Transfira para um tubo microcentrífuga de 1,5 mililitro de 1,5 mililitro. Prossiga com o isolamento de RNA ou armazene os lisados do soma e neurita a menos 80 graus Celsius para processamento posterior. Prepare reações digitais de transcrição reversa por gotícula PCR usando Gotlet Digital PCR Ready-To-Use Universal Mix e mire em primers específicos com DNA complementar apropriado.
Pipete a mistura de reação para o cartucho de geração de gotas. Depois, adicione o óleo de geração aos poços designados do cartucho. Agora, fele o cartucho com a junta.
Gerar as gotículas usando o gerador de gotas. Depois que as gotículas forem geradas, transfira-as para uma placa de PCR de 96 poços e fele com papel alumínio antes de colocar a placa no termociclador. Abra o software QX Manager para iniciar a análise.
Clique na opção Navegar e abra o arquivo para ser analisado. Quando o arquivo é carregado, a visualização do painel aparece no painel esquerdo. Selecione os poços de interesse segurando a tecla Control enquanto clica.
Clique em 1D Amplitude para visualizar um gráfico de pontos. Selecione Threshold Multiple Wells para aplicar o mesmo threshold a mais de um poço. Insira o valor limiar com base em onde se observa uma separação clara entre gotículas positivas e negativas.
Agora veja bem a seção de dados, mostrando a descrição da amostra, valores de concentração, número de gotículas aceitas, bem como contagens positivas e negativas de gotículas. Clique em Salvar para registrar os resultados do limiar.
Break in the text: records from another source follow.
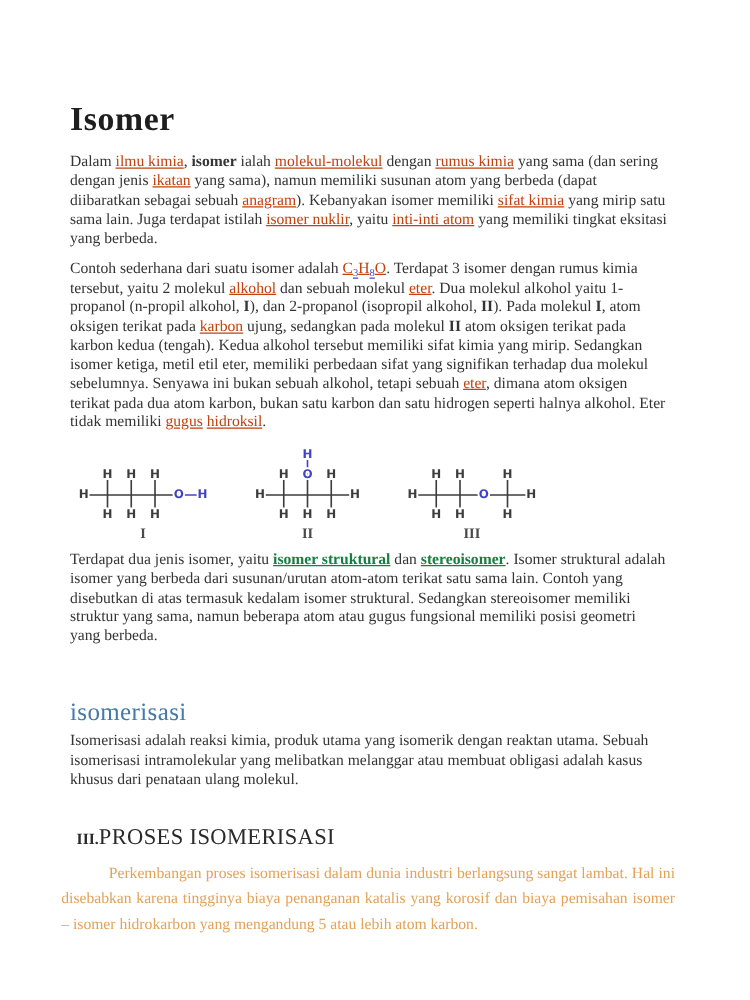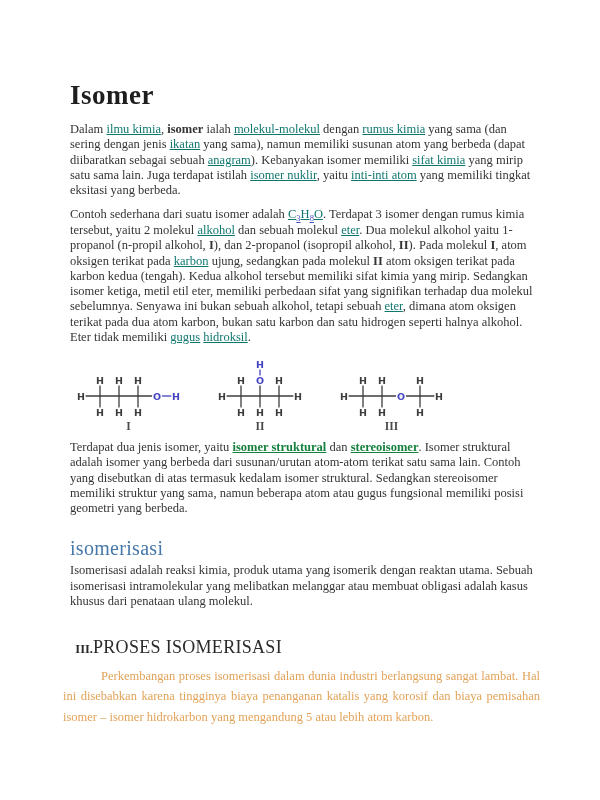"Isomer" .page { padding: 82px 65px 0 70px -> 82px 65px 0 56px }
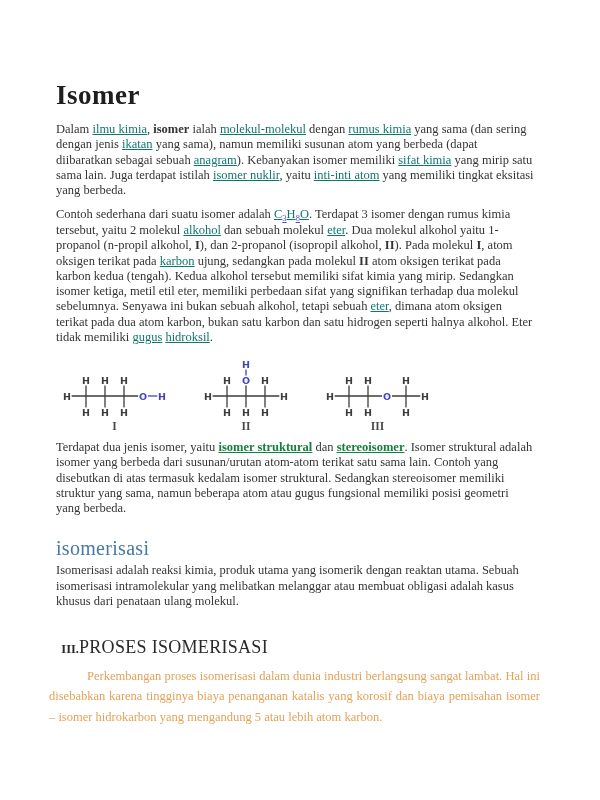"ilmu kimia" .seg-l { color: #0f766e -> #c2410c }
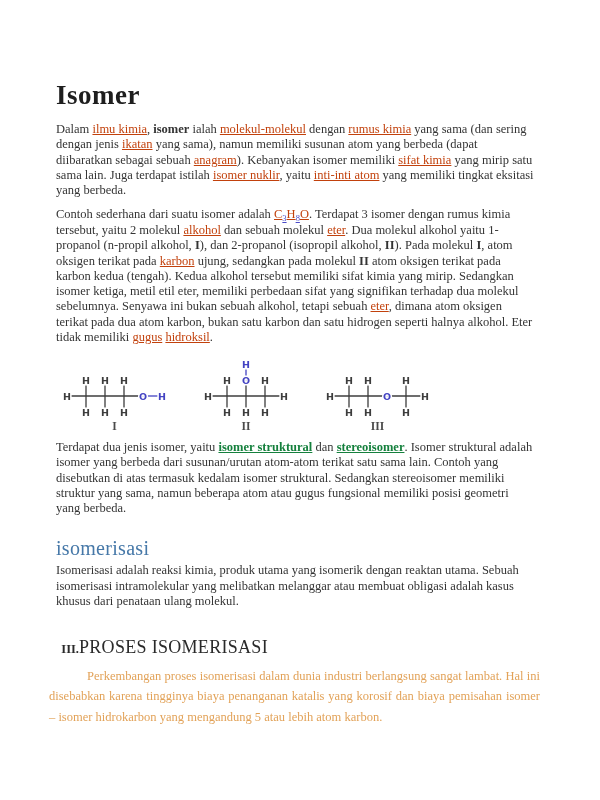"isomerisasi" h2.sub-heading { margin: 22px 0 5px 0 -> 44px 0 5px 0 }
A quantificação de RNA usando o ensaio ribo verde revelou que frações inteiras de neurônios produziram 212,85 nanogramas de RNA por inserção, enquanto frações de neurita renderam 42,75 nanogramas.
A validação por PCR identificou o conjunto de primers um como o mais específico para a transcrição Gap43, mostrando uma única faixa distinta. Resultados ambíguos de PCR para Gamma-actina levaram a um teste de gradiente de temperatura usando o conjunto dois de primer, que mostrou amplificação mais forte a 55 graus Celsius. Gráficos de amplitude RT-ddPCR mostraram separação clara de gotículas para Gamma-actina tanto em amostras de neurônio inteiro quanto de neuritos, confirmando a detecção confiável de transcritos.
Para o Gap43, quase 23% do pool de mRNA está presente nos neuritos, em comparação com o Gamma-actina, onde apenas 5% do pool de mRNA está presente nos neuritos, em comparação com toda a fração de neurônios. Demonstramos a presença de estruturas de grânulos de estresse nos axônios sob condições fisiológicas, que inibem a síntese local de proteínas. Nosso protocolo oferece um método confiável e consistente para isolar compartimentos neuronais e detectar mRNAs de ambiente baixo.
Análises futuras focarão em isolar e caracterizar subdomínios axonais distintos, como cones de crescimento e eixo axonal além da análise em massa.
Este estudo apresenta um método robusto para isolar mRNAs axonais usando inserções de membrana porosa, permitindo a separação total de neurônios vs. neuritos e purificação de RNA. A abordagem permite a quantificação absoluta de transcritos de baixa cópia, facilitando estudos de transporte de mRNA e tradução local com alta sensibilidade e reprodutibilidade.
Quantitative isolation of axonal mRNAs using porous membrane inserts and RT-ddPCR enables precise mapping of transcript localization, a critical factor in understanding neuronal function and disease mechanisms. This approach enhances predictive confidence in target validation by providing absolute quantification of low-copy transcripts in distinct neuronal compartments. The method supports translational continuity from early discovery through preclinical research by enabling reproducible, compartment-specific RNA analysis.
This method integrates into the discovery continuum from early hypothesis testing to preclinical model validation, supporting both target identification and mechanistic studies.